Upon a full consideration of this record, we find no error in the summation of the evidence by the trial court on the question of similarity or dissimilarity of the subject merchandise. However, it is observed that the trial court failed to set forth the facts and the reasons for the conclusion upon which its judgment was based, as provided in section 501 of the Tariff Act of 1930 (now 28 U. S. C., section 2635). The trial court concluded its opinion as follows:

* * * that the proper basis for appraisement thereof is export value, as defined in section 402 (d), supra, and that such statutory value for these articles is the entered value of each of the items. * * *

It is our view that the decision of the trial court falls within the pronouncements made by the Court of Customs and Patent Appeals in the case of Florea & Co., Inc. v. United States, 35 C. C. P. A. (Customs) 153, C. A. D. 387, as follows:

It is the duty of the trial court in cases of this character to “render his decision in writing together with a statement of the reasons therefor and of the facts on which the decision is based.” [Italics by the Court of Customs and Patent Appeals.]
There is no statement of the facts in the trial court’s decision and the only reason given for its conclusion is that the record failed to establish any value different from that found by the appraiser, which the court held to be the proper dutiable value.
On appeal, the appellate division of the Customs Court did not set forth the facts or the reasons for its decision, as required by section 501, supra, which requires that it set “forth the facts upon which the finding is based and the reasons therefor” but, on the contrary, held that after exhaustively reviewing the record and considering the arguments and briefs of the parties, it was of opinion that appellant failed to make a prima facie case and that it saw no reason for disturbing the finding of the trial court, and judgment was entered accordingly.
Neither the trial court nor the appellate division of the Customs Court complied, no doubt through inadvertence, with the provisions of section 501, supra, in that they did not set forth the facts and the reasons for their conclusions upon which their judgments were entered, as provided in section 501, supra. We are of opinion, therefore, that the judgment of the appellate division of the Customs Court should be reversed and the cause remanded for proceedings in accordance with the law pertaining to the involved issues. See Downing & Co., et al. v. United States, 15 Ct. Cust. Appls. 235, T. D. 42243.

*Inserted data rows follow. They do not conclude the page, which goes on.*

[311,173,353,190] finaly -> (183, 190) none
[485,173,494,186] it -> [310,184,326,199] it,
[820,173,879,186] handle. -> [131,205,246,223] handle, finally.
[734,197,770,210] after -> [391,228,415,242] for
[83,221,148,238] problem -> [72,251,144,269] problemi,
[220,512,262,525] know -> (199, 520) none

To the end that the trial court may render a statement of the reasons for its finding that the proper basis for appraisement is export value and that the statutory value is the entered value of each of the items, and of the facts upon which the aforesaid finding is based, the *868decision of the trial court is reversed, and the case is remanded to the trial court for compliance with the statute, in the light of the observations, hereinbefore set out, and for such other proceedings as to the trial court may appear proper to the end that justice may be done in this case. Judgment will be rendered accordingly.